When he left Narihualá Transport, it was late at night. No reporters were on the avenue; the watchman told him they’d grown tired of waiting and left a while back. Tiburcio had gone too, at Felícito’s insistence, more than an hour ago. He walked up Calle Arequipa; there were few people now, and he couldn’t look at anyone, keeping to the shadows so he wouldn’t be recognized. Fortunately, no one stopped him or started a conversation with him on the way. In the house, Armida and Gertrudis were already asleep, or at least he didn’t hear them. He went to the television room and put on some CDs, keeping the volume very low. And he stayed there for a couple of hours, sitting in the dark, distracted and moved; his worries didn’t leave him, but certainly they were some
what alleviated by the songs intimately interpreted for him by Cecilia Barraza. Her voice was a balm, cool, limpid water into which he sank, body and soul, became clean and calm, felt joy; something sound, sweet, and optimistic rose from the deepest part of him. He tried not to think about Mabel, not to remember the intense, happy moments he’d spent with her over the past eight years, tried to recall only that she’d betrayed him, gone to bed with Miguel and conspired with him, sending the spider letters, faking a kidnapping, setting fire to his office. That was what he had to remember so the idea of never seeing her again wouldn’t be so bitter.
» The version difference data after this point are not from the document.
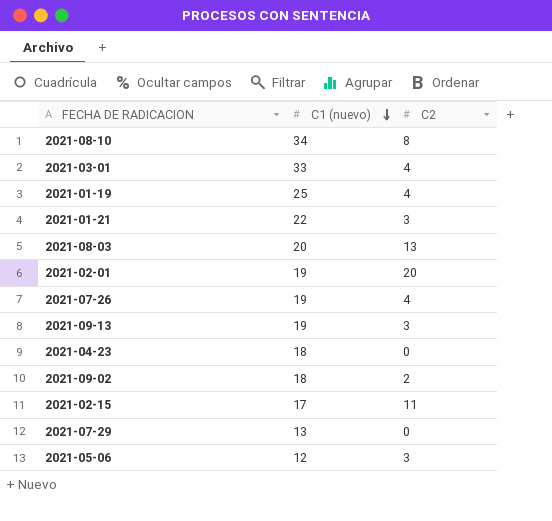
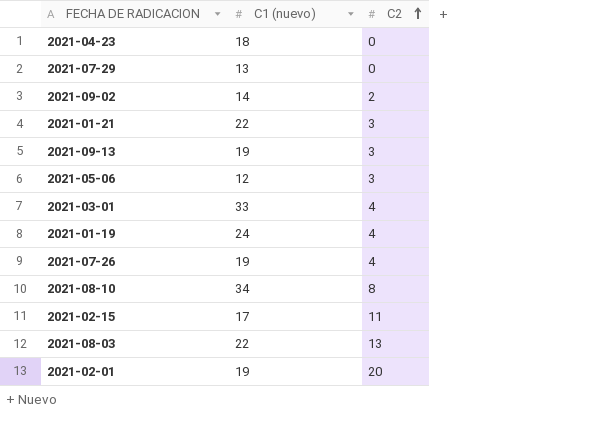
row order: C1 (nuevo) descending -> C2 ascending
2021-09-02 | C1 (nuevo): 18 -> 14
2021-01-19 | C1 (nuevo): 25 -> 24
2021-08-03 | C1 (nuevo): 20 -> 22

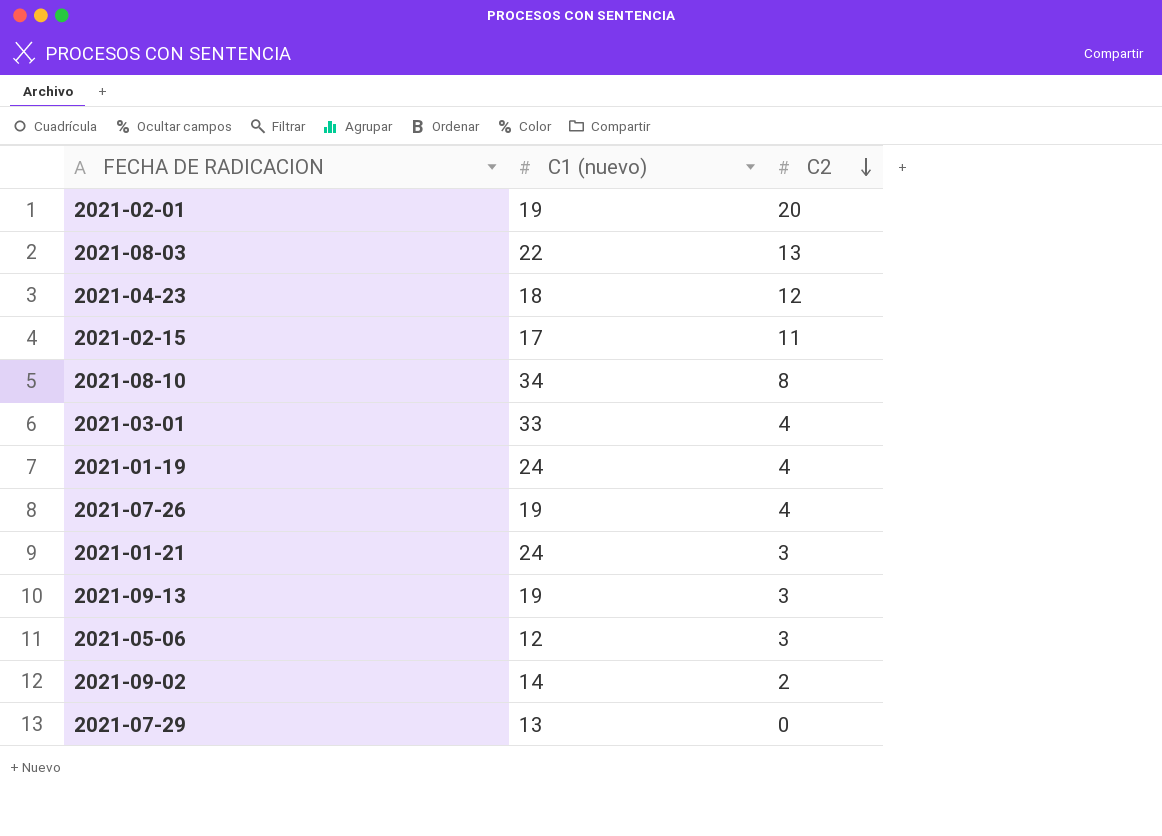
row order: C2 ascending -> C2 descending
2021-04-23 | C2: 0 -> 12
2021-01-21 | C1 (nuevo): 22 -> 24

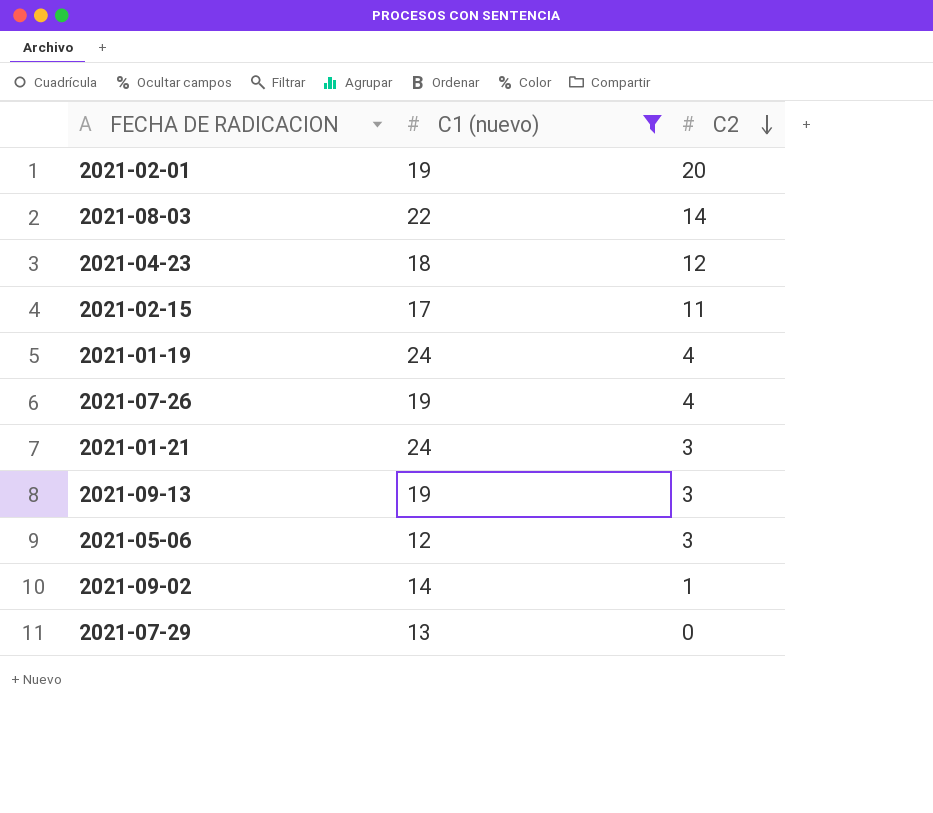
filter: none -> C1 (nuevo) <= 24
2021-08-03 | C2: 13 -> 14
2021-09-02 | C2: 2 -> 1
He got up very early next day, did qigong exercises, thinking of Lau the storekeeper as he usually did during this obligatory morning routine, ate breakfast, and left for the office before the late-rising reporters had arrived at the door of his house to continue the hunt. Josefita was already there and very happy to see him.
“It’s so good that you’ve come back to the office, Don Felícito,” she said, flattering him. “We were missing you around here.”
“I couldn’t keep taking a vacation,” he replied, removing his hat and jacket and sitting down at the board. “I’ve had enough scandals and foolishness, Josefita. Starting today, it’s back to work. That’s what I like, it’s what I’ve done all my life, and it’s what I’ll do from now on.”
He guessed that his secretary wanted to tell him something but hadn’t quite decided to yet. What had happened to Josefita? She looked different. More fixed up and made-up than usual, wearing eye-catching, flirtatious clothes. Little smiles and suspicious blushes passed over her face from time to time, and he thought she moved her hips a little more now when she walked.
“If you want to tell me a secret, I promise you I’m like the tomb, Josefita. And if it’s a romantic problem, you know you can cry on my shoulder.”